She later met her husband, Kibunja, and together they had 15 kids. Six have since died, but she has seen her remaining nine kids grow up, have families and grand kids of their own. Like true traditionalists at heart, they named their kids Kimani, Njeri, Ndungu, Waithuke, Wanjeri, Kinuthia, Wambui, Mbiu, and Kamitha, all of whom are just as lovely as their mom.
Hannah and Kibunja made their living from farming. On bear foot, and a sack of cassava on her back, Hannah would transport the produce from Githunguri to Nairobi. They also farmed and sold sweet potatoes, arrowroots, and bananas.
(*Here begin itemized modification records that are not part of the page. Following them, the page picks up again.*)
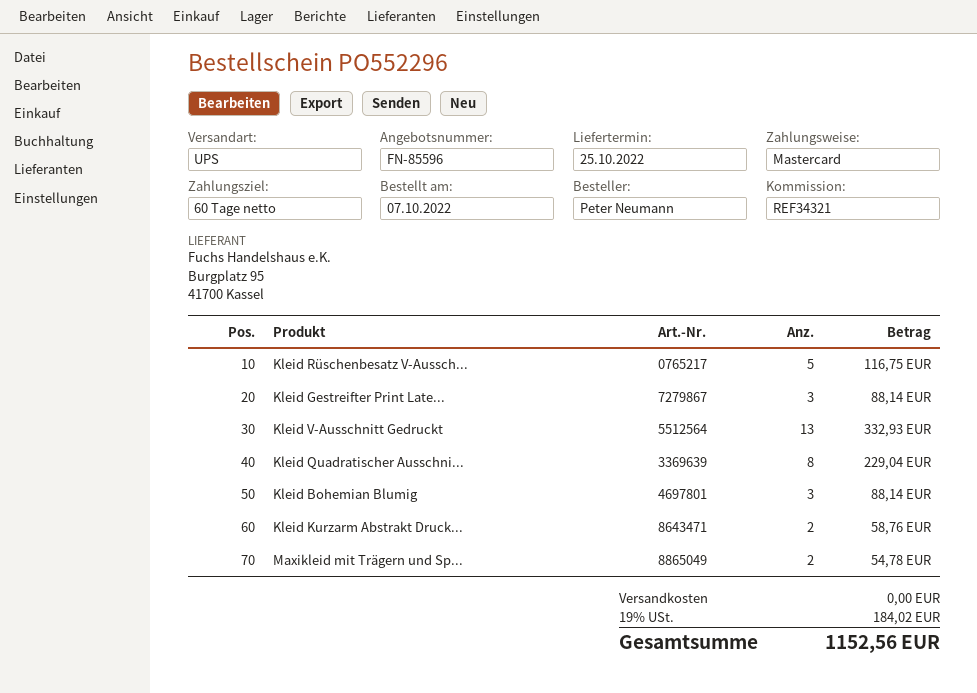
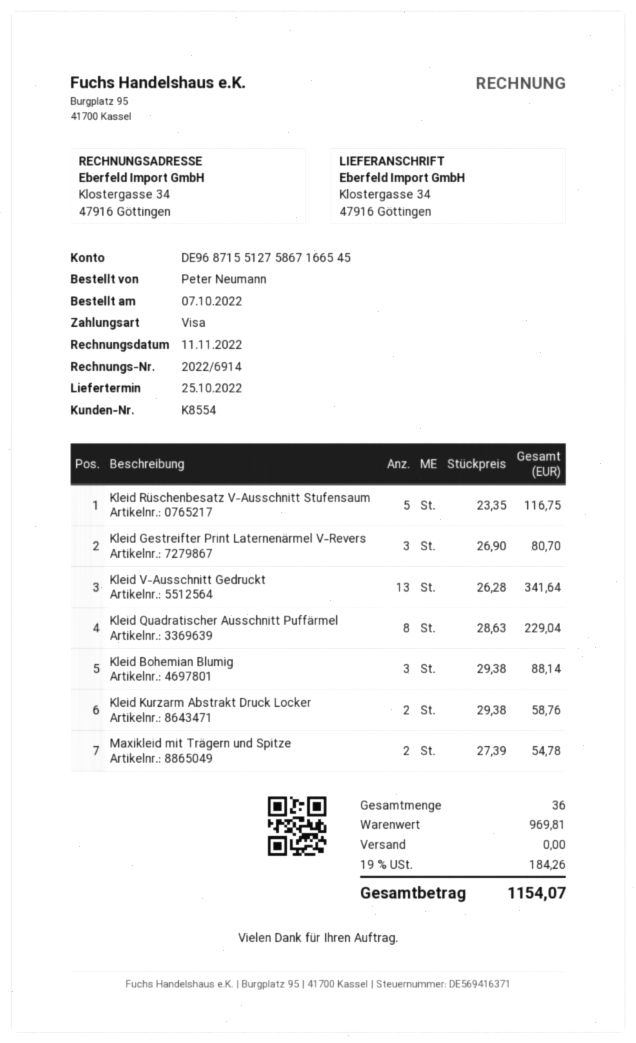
payment method: Mastercard -> Visa
Kleid Gestreifter Print Late...: 3 for 88.14 -> 3 for 80.70
Kleid V-Ausschnitt Gedruckt: 13 for 332.93 -> 13 for 341.64
tax: 19% = 184.02 -> 19% = 184.26
total: 1152.56 -> 1154.07

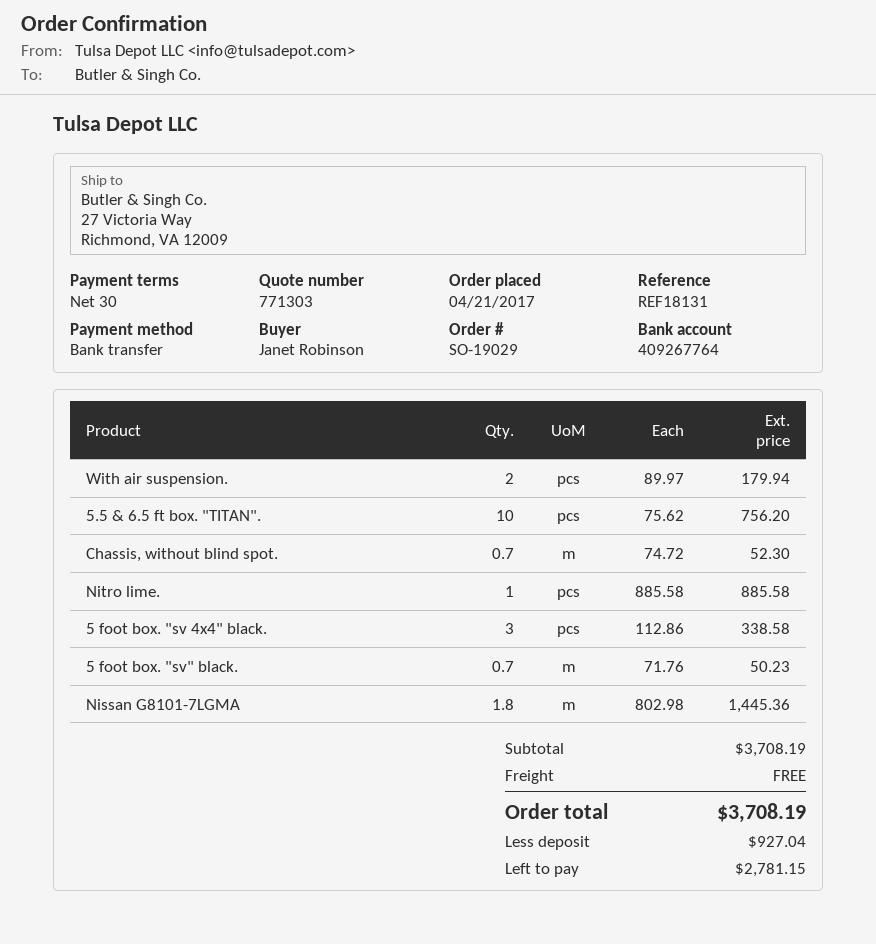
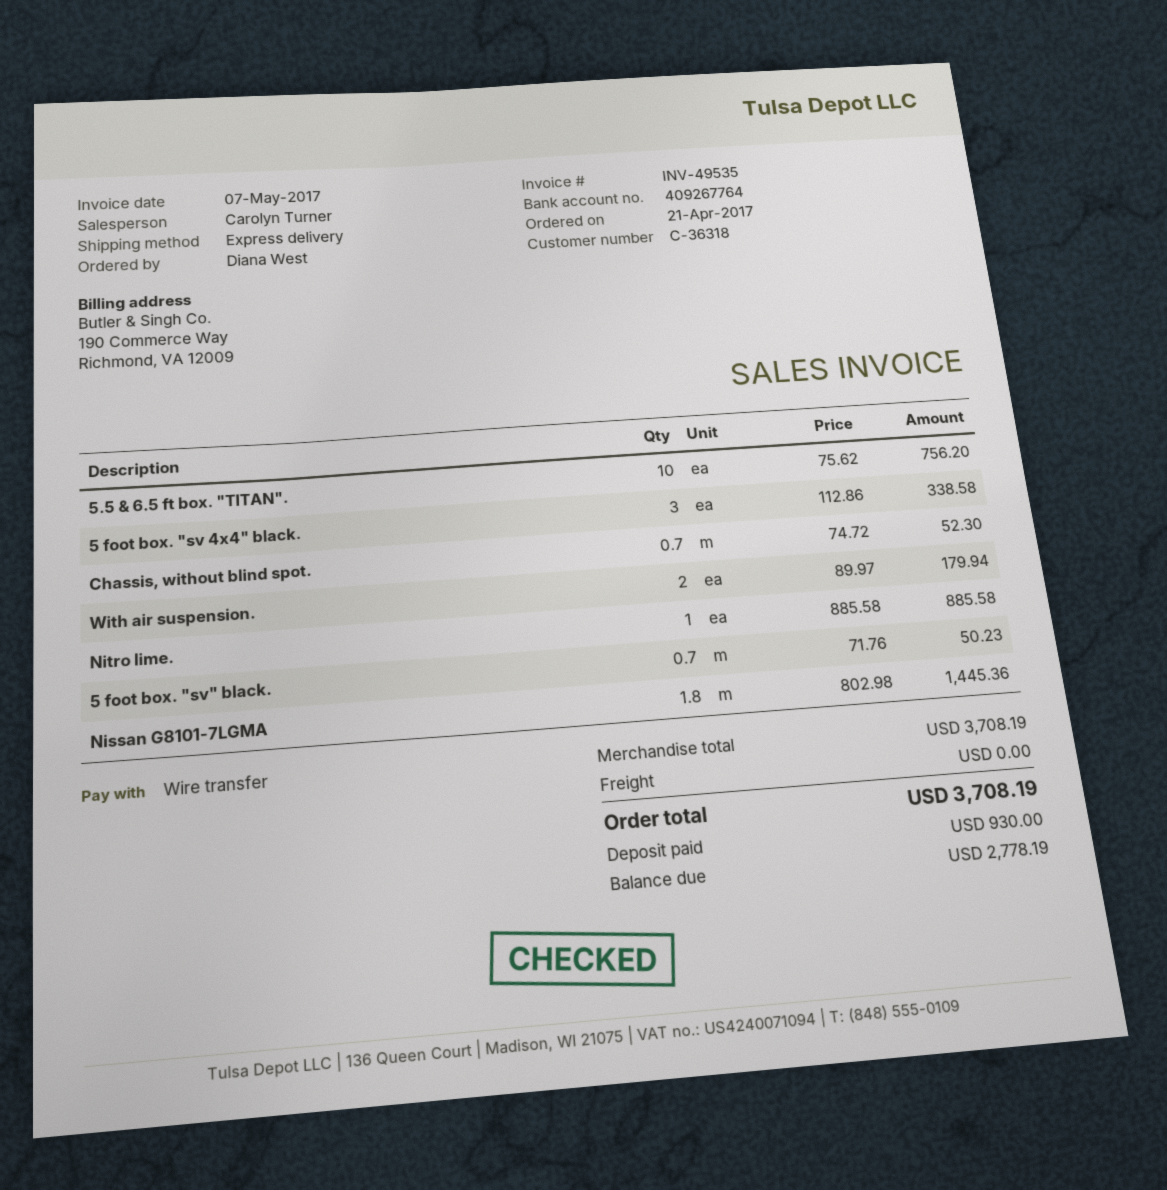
ordered by: Janet Robinson -> Diana West
deposit: 927.04 -> 930.00
balance: 2781.15 -> 2778.19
To date, she still thrives on farming and selling milk.
It is the hand that hold the pen that writes history. However, in this case, it’s the woman who never took being alive for granted, who drafted hers. In a sense, we are grateful when we see our parents and grandparents age gracefully, however, Hannah isn’t grateful she’s 97 years old, she’s been grateful everyday of her life since she was born.
I asked her how she has managed to get this far and still be so happy and she said, “God gave you brains, what else do you want?”. It was the first time I ever truly understood the essence of those words. For Hannah, was just a farmer born to farmers, who has managed to live through historical eras and come out of the other side still lavished in joy and innocence.
Purify your heart and know how to live with people – Hannah Wanjiru Kibunja
She truly believes that it is by knowing how to live with people, she has managed to live this long. And at 97 years old, Hannah still finds the time to visit her friends as well as pay her respects to those who are dead. She never passes the chance spend time with her family and visitors.
Over the years, she has gone to support and be there for many people, including politicians, who have seem to forget all about her. She need not fight in the war to be a hero, she need not stand for a particular “right” to be recognize, she is a hero in a pretty small design, one who needs no recognition but will always remain an unsung hero.
She recognizes the fact that having lived nine decades brings her down to living as a child. Like a child, she is taken care of, but like a child she is not. She is a remarkable woman. She is the prefect combination of kindness and warmth, love and laughter, overlooking all faults, encouraging dreams, and recognizing the presence of God in her life.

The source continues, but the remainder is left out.